La scienza pura come bene pubblico

Durante la pandemia si è toccato con mano il valore dell’Open science, perché il genoma del virus è stato reso pubblicamente disponibile, consentendo alle società farmaceutiche di sviluppare vaccini anti-Covid in tempi record.

Un esempio pratico di successo. Ma la scienza pura che peso riveste in questo scenario? “Il circolo virtuoso tra scienza, tecnologia e innovazione, la combinazione tra la ricerca di base e applicata oltre a una intensa cooperazione in ambito internazionale e tra pubblico e privato rappresentano approcci essenziali per affrontare grandi sfide attuali e future” ha affermato Andrea Stazi.

Inoltre, è importante riconoscere la valenza di bene pubblico della scienza pura che poi porta ai risultati importanti raggiunti dalla scienza applicata, come ricordato dal professor Stazi. “L’istruzione e la divulgazione hanno un ruolo cruciale per promuovere le iniziative di scienza aperta e dare opportunità ai ricercatori di talento”.
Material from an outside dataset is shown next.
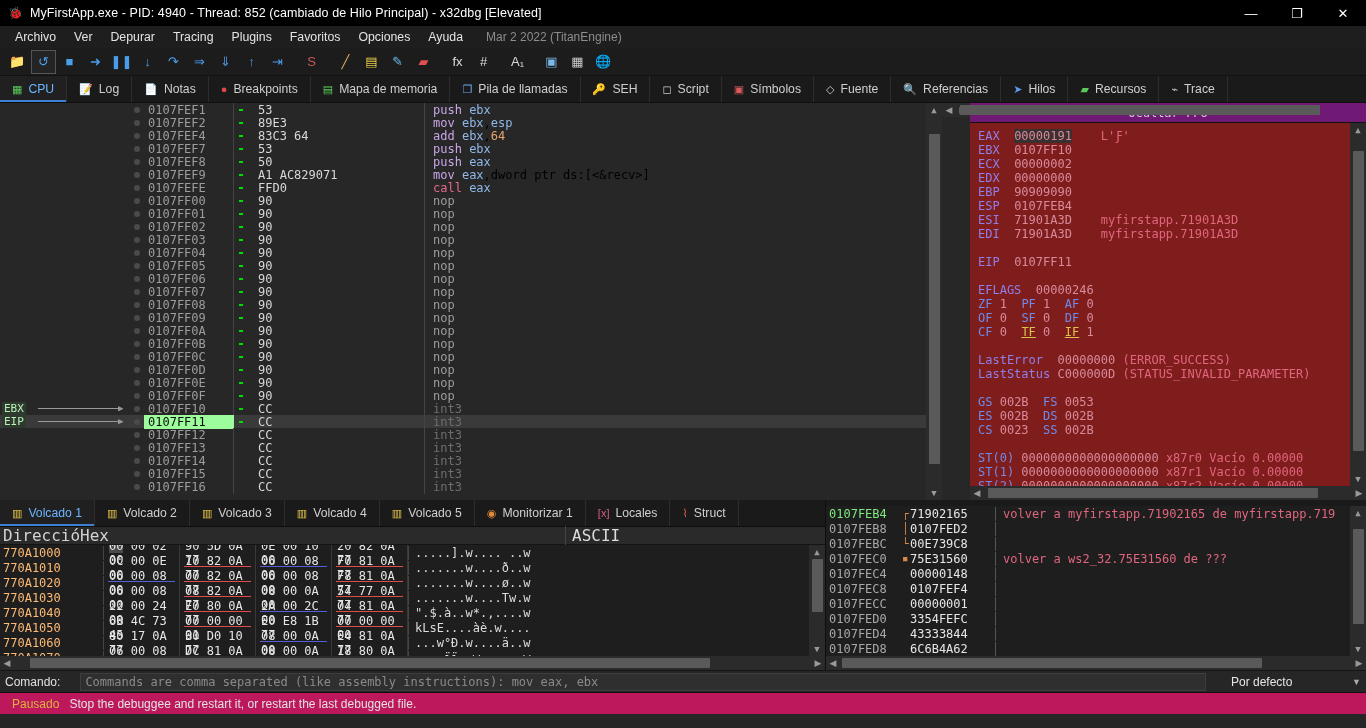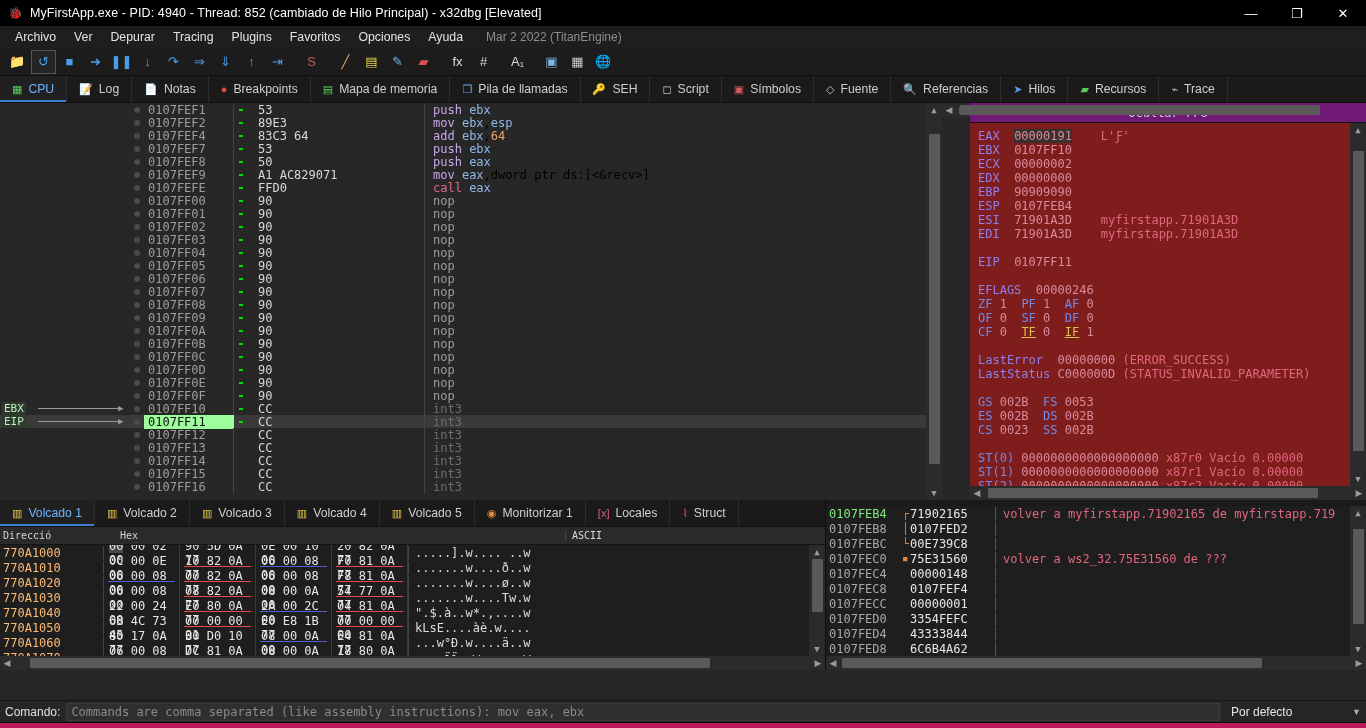"Direcció" #dump-head { font-size: 10px -> 16px; gap: 40px -> none }
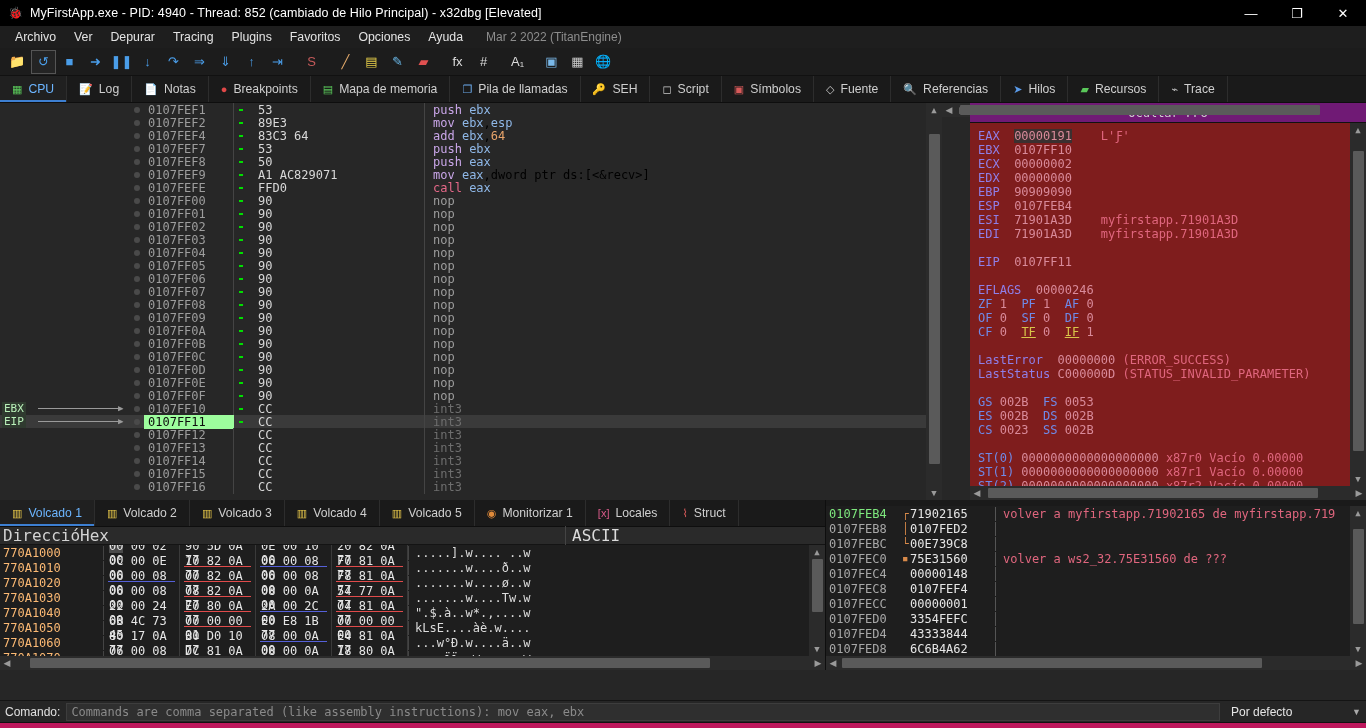"Comando:" #cmdbar { gap: 6px -> 20px; margin-top: 30px -> none }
“La scienza come molte delle attività umane procede con un delicato equilibrio tra competizione e collaborazione. È necessario che si verifichi uno spostamento di dove e quando avviene la competizione” ha concluso il professor Floridi.

Oggi, il cambiamento sistemico verso l’apertura delle fonti e dei risultati della scienza è sempre più dibattuto, però per raggiungere il traguardo servirà l’impegno costante di tutti i settori a tutti i livelli. Staremo a vedere se anche il nostro Paese e la comunità scientifica riusciranno a cogliere questa importante opportunità di sviluppo.